Ela ergueu o punho indignada:
— Meu pai tentou unir outras tribos contra os xi, mas os outros líderes não quiseram lutar. Sem escolha, ele foi ao norte, buscar o chefe dos xiren para negociar uma aliança e expulsar os xi.
Apesar da narrativa um tanto confusa, Li Xian entendeu o essencial.
Não era de se admirar que, ao chamá-la de xiren antes, ela tenha se ofendido; pensou que ele a chamava de xi!
Xi e xiren têm a mesma pronúncia!
Li Xian compreendeu subitamente.
Os xi estão migrando para o norte?
Ao ouvir Ou Si Qinqing, pensou: o império Sui deve estar prestes a atacar Liaodong! Era inevitável; as três campanhas contra Liaodong quase levaram à queda dos Sui. A história seguia seu curso. Su Chuo acabara de se tornar o grande chefe dos xiren.

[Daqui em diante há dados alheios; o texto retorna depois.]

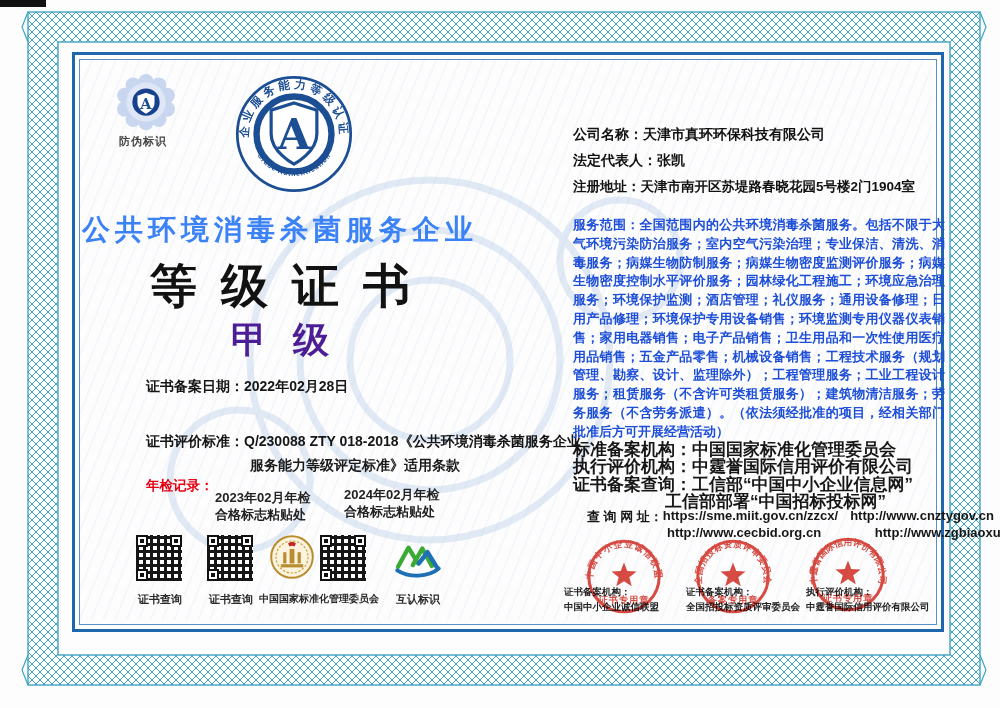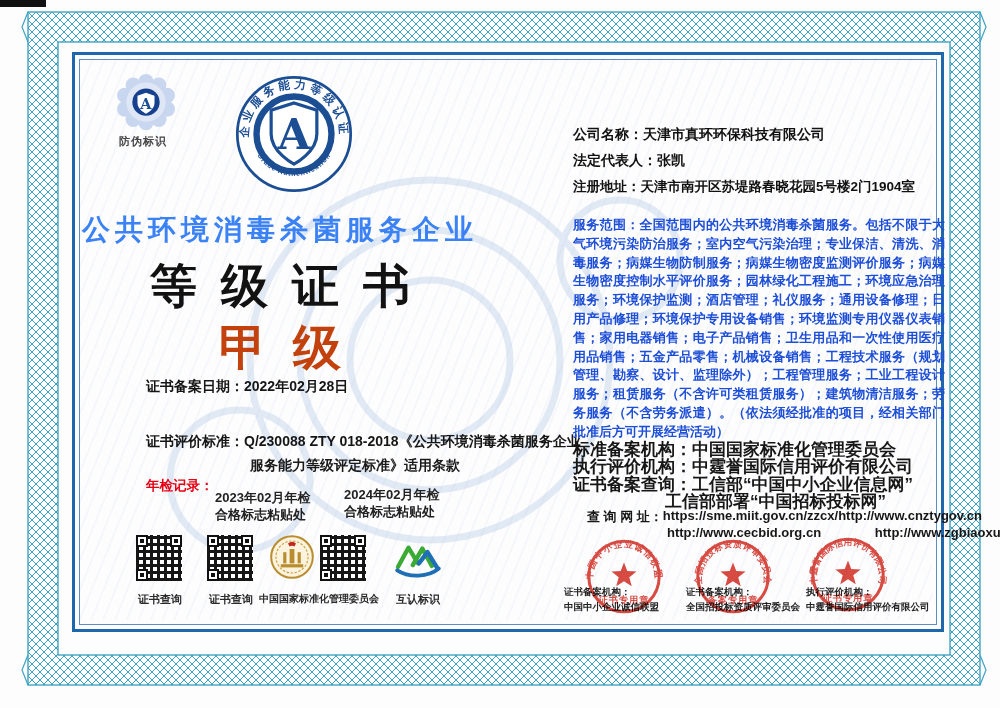"甲级" .grade { color: #c2410c -> #4c1d95; font-size: 48px -> 36px }
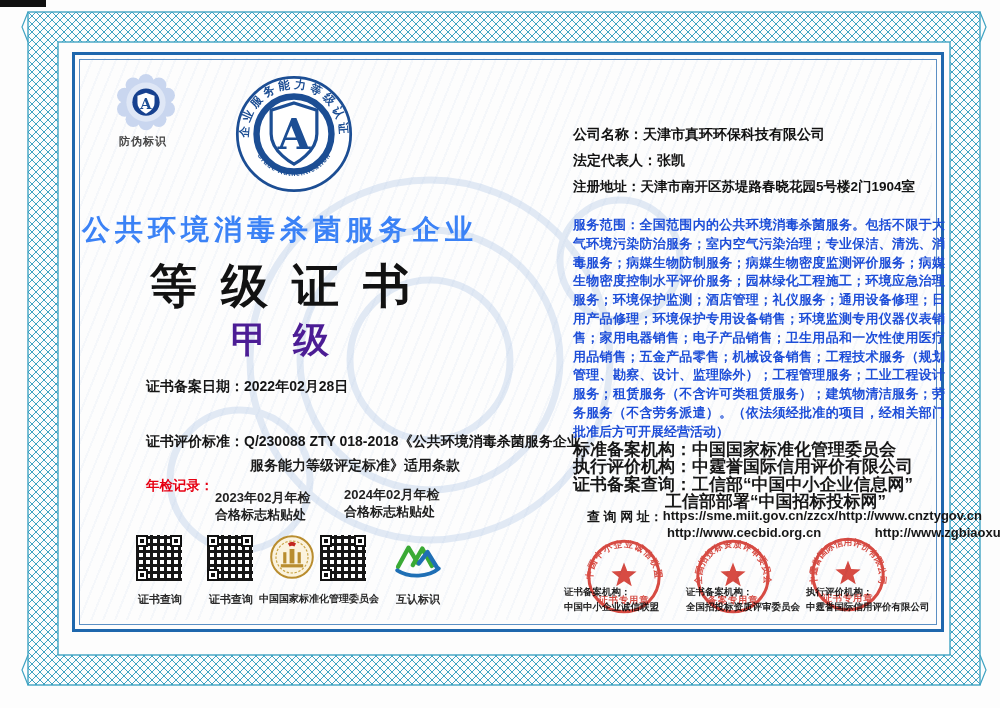"http://www.cnztygov.cn" .urlrow .u2 { padding-left: none -> 12px }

Recentemente, ouviu falar de batalhas sangrentas entre eles, com muitas mortes. O pai de Ou Si Qinqing não devia ter boas notícias ao voltar.
He Da He? Será que o pai dela era Mo Hui?

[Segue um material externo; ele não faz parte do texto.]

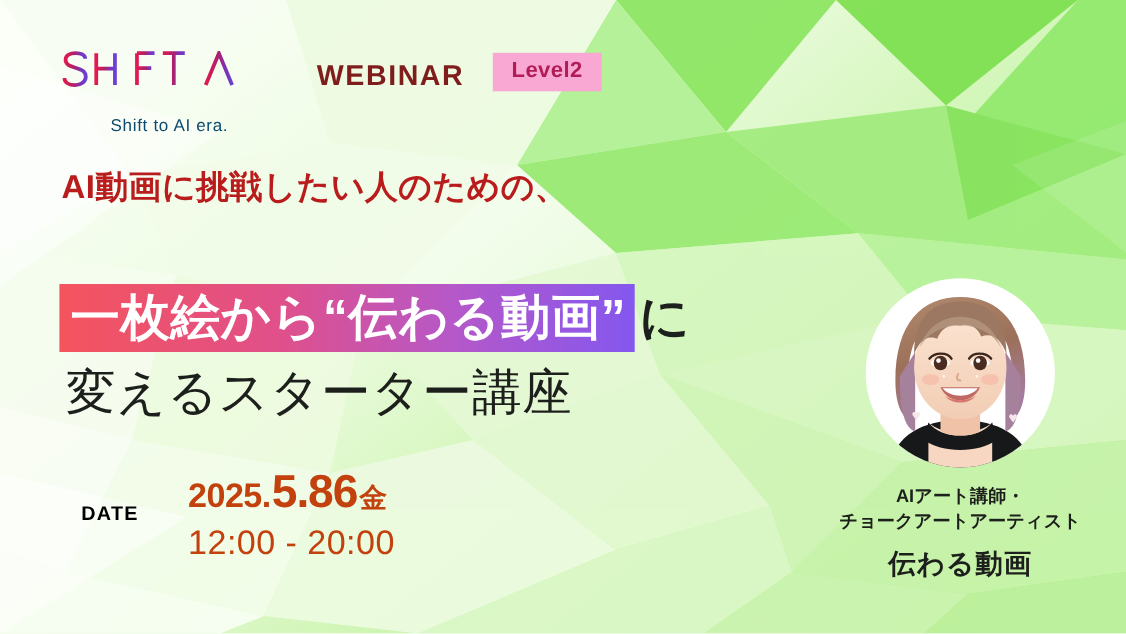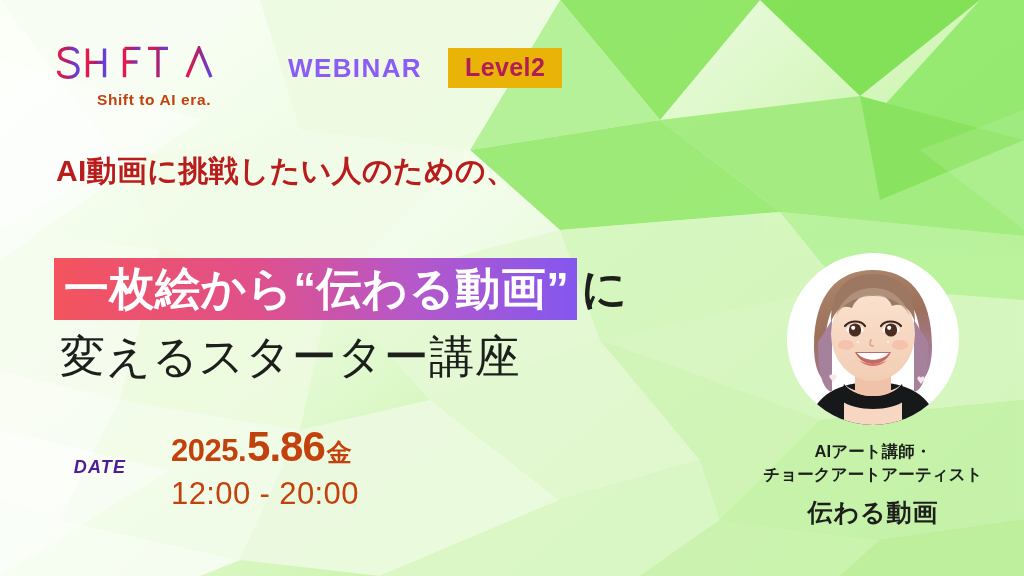"WEBINAR" .webinar-word { color: #8b5cf6 -> #7f1d1d }
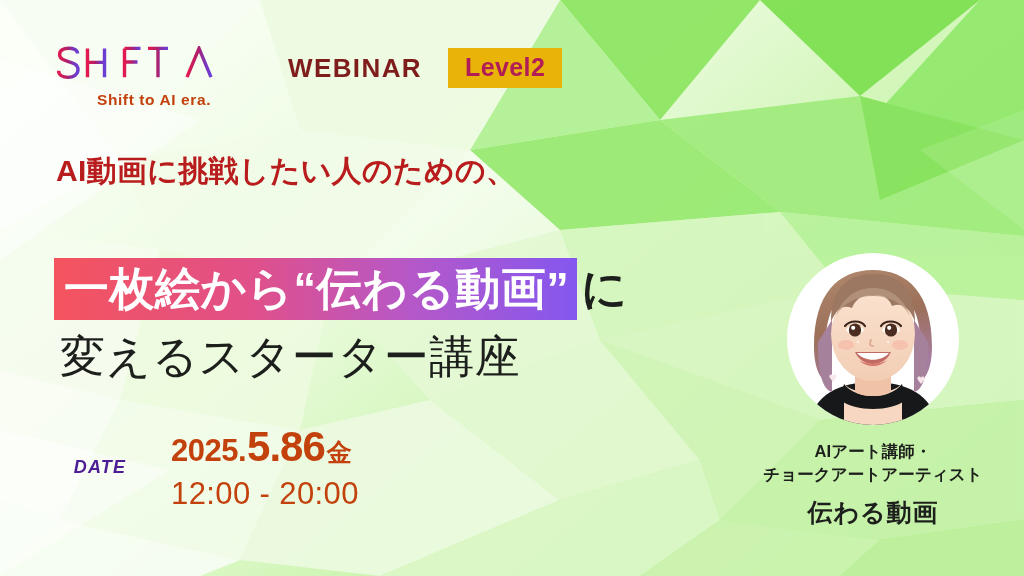"Level2" .level-badge { background: #eab308 -> #f9a8d4; font-size: 25px -> 20px }
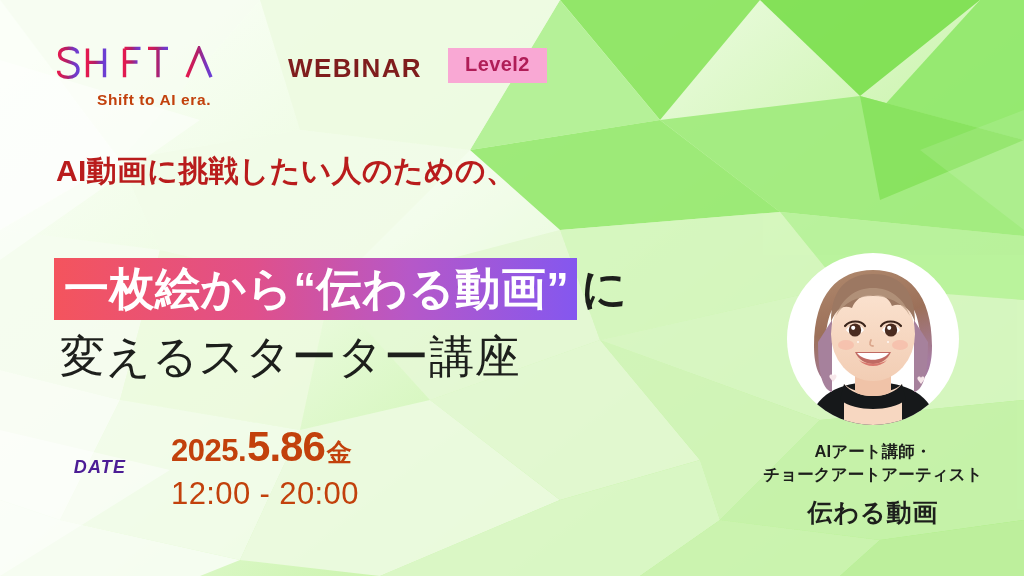"Shift to AI era." .logo-tagline { color: #c2410c -> #0c4a6e; font-weight: 700 -> 400; margin-top: 5px -> 20px }
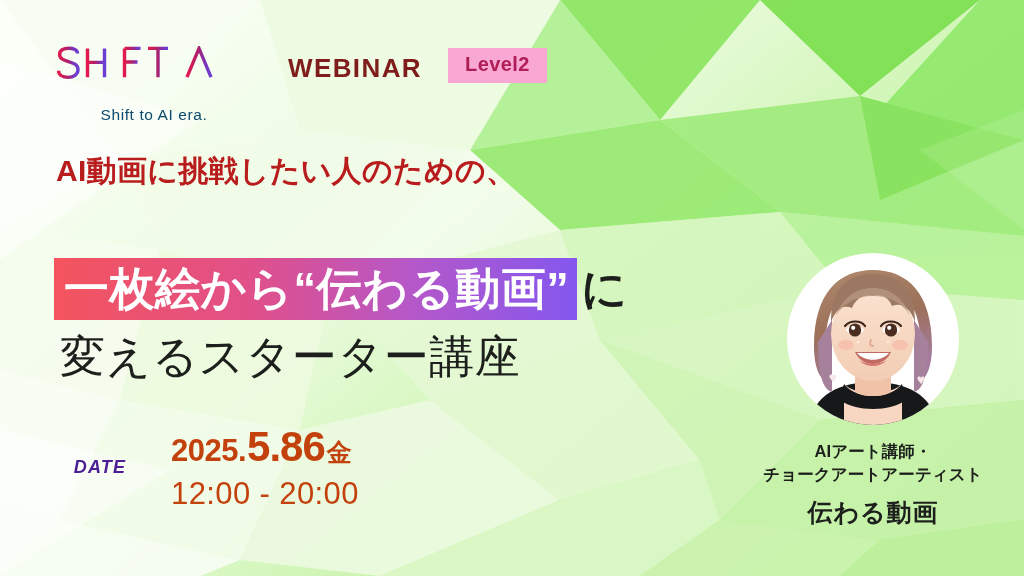"DATE" .date-circle-label { color: #4c1d95 -> #000000; font-style: italic -> none }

Li Xian lembrou que, durante o reinado de Zhenguan, Mo Hui, líder quitan, levou seu clã para se submeter à dinastia Tang. Sabia apenas que Mo Hui era do clã He Da He, mas não lembrava a idade dele quando se rendeu. Se fosse o mesmo, e Ou Si Qinqing tivesse uns quatorze ou quinze anos, o pai dela teria pouco mais de trinta.
O território dos xi ficava perto demais de Liaodong. Se o império Sui atacasse, expulsaria os xi, que migrariam para territórios quitans ou xiren. Os quitanos estavam em guerra constante entre si, lutando pelo comando das tribos, especialmente os maiores clãs como He Da He e Xi Wan Dan. Com os xi migrando para o norte, os quitanos certamente não resistiriam. Um povo dividido, sem unidade, não poderia se opor a outro que lutava unido pela sobrevivência.

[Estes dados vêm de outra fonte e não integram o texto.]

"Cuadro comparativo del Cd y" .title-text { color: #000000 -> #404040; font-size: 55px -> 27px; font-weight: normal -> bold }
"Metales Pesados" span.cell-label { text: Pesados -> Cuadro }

Os quitanos eram originalmente dez tribos; guerras internas eliminaram várias até restarem oito na época Tang, mas as oito tribos do período Tang eram diferentes das antigas.
Mas... algo não batia.
Li Xian pensou: o império Sui não agia assim; o imperador Yang Guang, da dinastia Sui, gostava de se intitular benevolente. Era famoso por sua bondade com os povos estrangeiros. Basta lembrar a absurda ordem de que todo estrangeiro que viesse ao império Sui teria comida, bebida e bens de graça para ver como era vaidoso.
Eram os turcos!
Li Xian soltou um longo suspiro: parecia que, enquanto o império Sui planejava atacar Goguryeo, os turcos também se agitavam.
(Nota: o chefe das tribos quitans deveria ser chamado de “Ruhuozhu”, mas como uma das cinco tribos xi também se chama assim, para evitar confusão, todos os chefes das tribos das estepes são chamados de “Aijin”, exceto os turcos.)